Então. Hoje, depois de 10 anos, acabei de ler Sandman.
Nunca vou me esquecer de um artigo, de alguma revista científica de comunicação, que fazia análises semióticas de Sandman #1. Tinha até uma explicação para cada um dos ingredientes que Roderick Burgess (que, sublinhava o artigo, já era burguês no nome) usa na poção que aprisiona Morpheus, em 1916. A poção, e a história, construiam uma metáfora para o século XX: a moeda, a faca, a garra, a pena da asa de um anjo, tudo significava um prenúncio do terror que o novo século traria para desafiar o ideal da modernidade.
Acho que Gaiman inventou os ingredientes que soassem melhor e não havia metáfora alguma. Quando Sandman surgiu, era um veículo para ressuscitar os quadrinhos de terror que a DC tinha nos anos 60 e 70, pop e cheio de imaginação. A idéia de virar algo "sério" e "literário" apareceu depois.
De qualquer forma, o tempo que Morpheus fica aprisionado por Burgess, de 1916 a 1988, é bastante próximo do que Eric Hobsbawn viria a chamar de "breve século XX". Coincidência bem interessante.
Mas, voltando, Gaiman só pegou o ângulo "sério" depois de umas oito edições. Resolveu puxar tudo que leu durante a vida (Gaiman provavelmente aprendeu a ler aos seis meses, devorou o cânone ocidental até os três e aos oito já podia citar toda a história da literatura em língua inglesa), inventou a associação genial entre os sonhos e as histórias (no sentido de ficções) e resolveu que Sandman devia ser sobre isso. É aí que começa a descoberta crítica da obra, que desemboca na citação do Peter Straub: "If this isn't literature, nothing is."
"A Dream of a Thousand Cats", Sandman 18, é o exemplo mais óbvio: gatos de rua reunem-se, em assembléia, para lembrar que houve um tempo em que eles eram os donos dos humanos, e que um dia os humanos uniram-se e sonharam juntos um mundo em que eles eram os donos dos gatos - como é até hoje. Um gato chefe proclama que todos gatos devem sonhar, juntos, o retorno daquela antiga era. O plano não dá certo: vá conseguir que mil gatos se organizem para fazer a mesma coisa.

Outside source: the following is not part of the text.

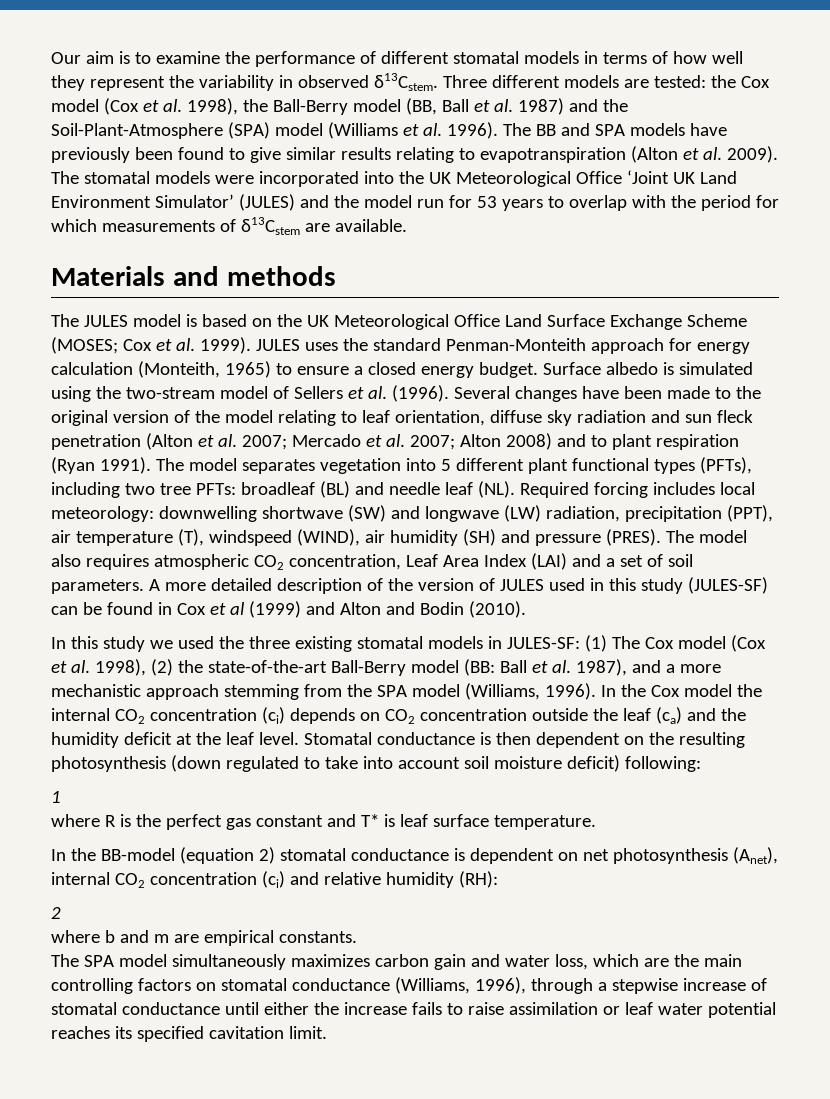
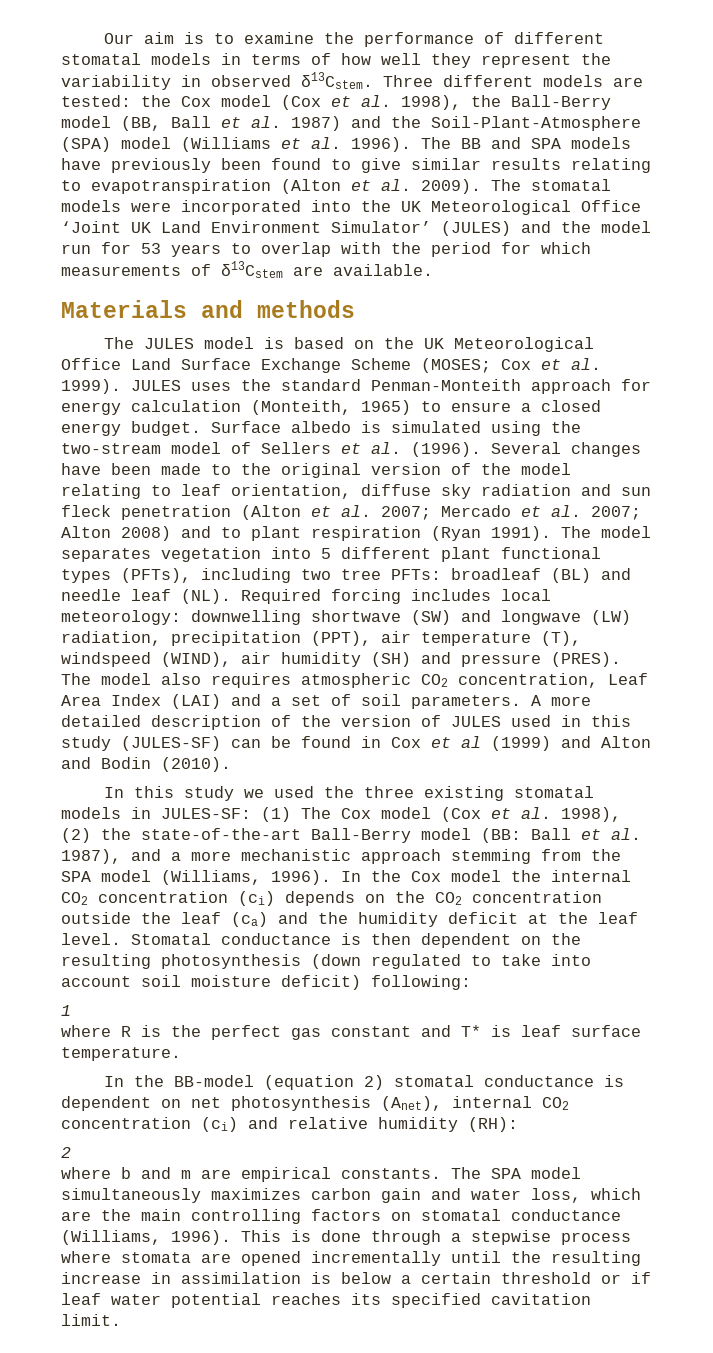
- In the Cox model the internal CO2 concentration (ci) depends on CO2 concentration outside the leaf (ca) and the humidity deficit at the leaf level.
+ In the Cox model the internal CO2 concentration (ci) depends on the CO2 concentration outside the leaf (ca) and the humidity deficit at the leaf level.
- where b and m are empirical constants.
- The SPA model simultaneously maximizes carbon gain and water loss, which are the main controlling factors on stomatal conductance (Williams, 1996), through a stepwise increase of stomatal conductance until either the increase fails to raise assimilation or leaf water potential reaches its specified cavitation limit.
+ where b and m are empirical constants. The SPA model simultaneously maximizes carbon gain and water loss, which are the main controlling factors on stomatal conductance (Williams, 1996). This is done through a stepwise process where stomata are opened incrementally until the resulting increase in assimilation is below a certain threshold or if leaf water potential reaches its specified cavitation limit.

O poder das histórias é uma espécie de trama paralela de cada livro da série. "World's End", o sétimo, leva isso ao extremo: contos como perspectivas em abismo; histórias dentro de histórias dentro de histórias dentro de histórias.
Ao final da série, Gaiman já está numa versão "meta" disto, utilizando Shakespeare como personagem para explicar o poder do escritor em propagar suas idéias - ou sonhos - através dos séculos. Sandman acaba justamente aí. E Gaiman nunca mais conseguiu escrever algo tão complexo, inteligente e bom. Existe alguma ironia nisso.
hahaha, eu acho que eu sei qual artigo era esse :P
Ok, até achei um resumo dele na Internet. Você não estava envolvida, né, Suely? O artigo é bom, e as "interpretações" que ele faz são ótimas. Só acho que ele viu coisa demais onde não tinha nada.
Mas senti que tu sabe mais sobre o artigo. Conta aÃ. :)
acho que eu li praticamente todos os livros do gaiman e nenhum deles parece ter sido escrito pelo mesmo cara que fazia sandman. triste isso...
"nunca mais conseguiu escrever algo tão complexo, inteligente e bom"
Mas conseguiu escrever umas coisas tão chatas quanto. Se isso não é ser um autor, nada mais é.